• Task details: Reproduce, exactly and in full, only the lines below from the one containing "subtotal: 360.00 -> 281.00" through the one containing "total: 378.00 -> 299.00".

(Itemized modification records)
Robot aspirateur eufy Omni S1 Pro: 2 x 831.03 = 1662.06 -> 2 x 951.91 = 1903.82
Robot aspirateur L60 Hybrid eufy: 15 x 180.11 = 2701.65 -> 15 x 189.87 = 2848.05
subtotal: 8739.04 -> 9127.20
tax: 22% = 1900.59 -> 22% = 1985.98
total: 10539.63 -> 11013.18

--

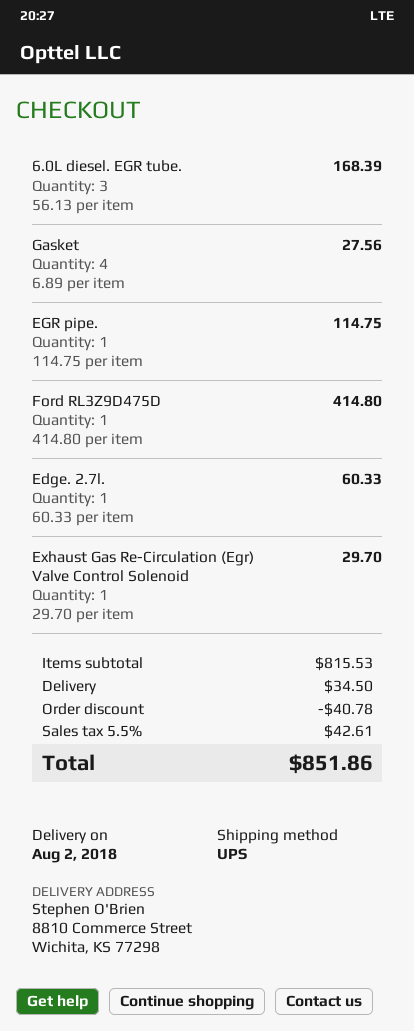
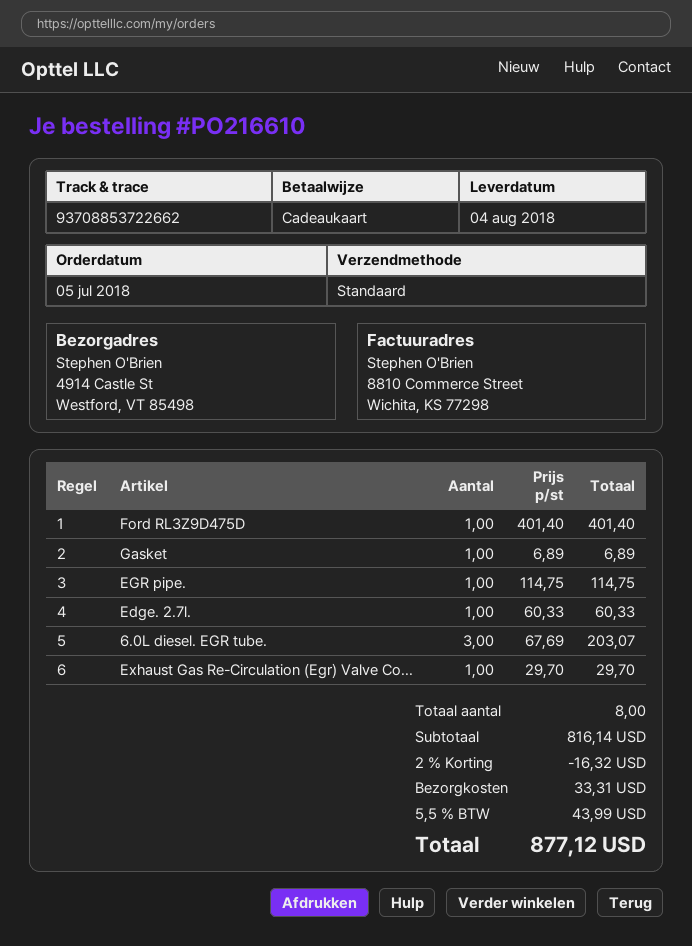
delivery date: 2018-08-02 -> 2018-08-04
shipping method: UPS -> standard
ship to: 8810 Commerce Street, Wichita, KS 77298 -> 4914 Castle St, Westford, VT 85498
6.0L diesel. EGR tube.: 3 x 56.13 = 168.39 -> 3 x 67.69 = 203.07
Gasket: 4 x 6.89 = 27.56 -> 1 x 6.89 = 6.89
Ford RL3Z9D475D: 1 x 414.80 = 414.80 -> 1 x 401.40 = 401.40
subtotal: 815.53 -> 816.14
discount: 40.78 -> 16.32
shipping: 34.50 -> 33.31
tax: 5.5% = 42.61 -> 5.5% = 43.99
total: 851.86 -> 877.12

--

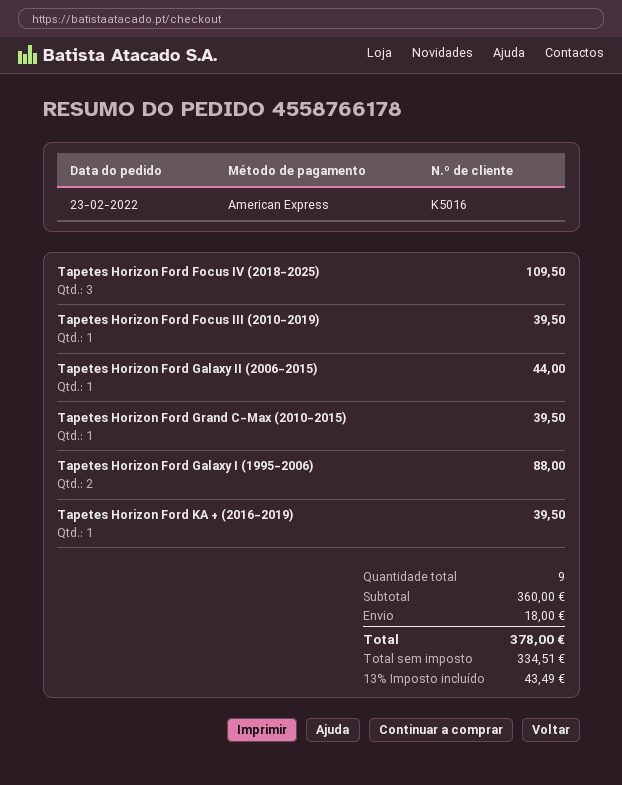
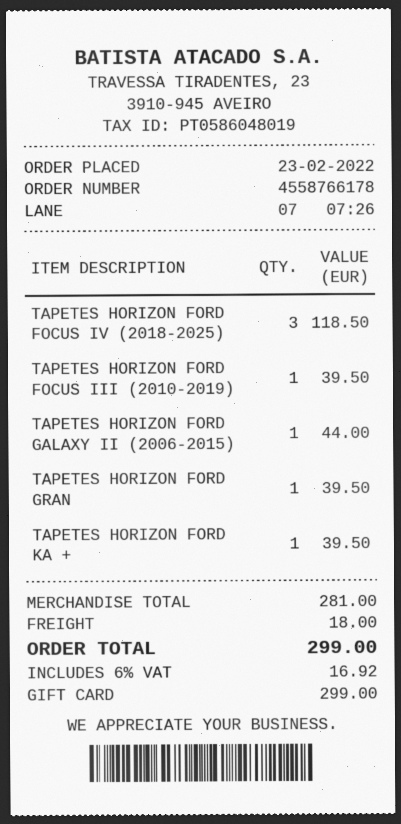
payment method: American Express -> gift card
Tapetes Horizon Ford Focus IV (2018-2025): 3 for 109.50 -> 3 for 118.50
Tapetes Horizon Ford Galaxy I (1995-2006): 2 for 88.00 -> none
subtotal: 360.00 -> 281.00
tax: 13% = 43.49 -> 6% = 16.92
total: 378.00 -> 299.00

• Written solution:
subtotal: 360.00 -> 281.00
tax: 13% = 43.49 -> 6% = 16.92
total: 378.00 -> 299.00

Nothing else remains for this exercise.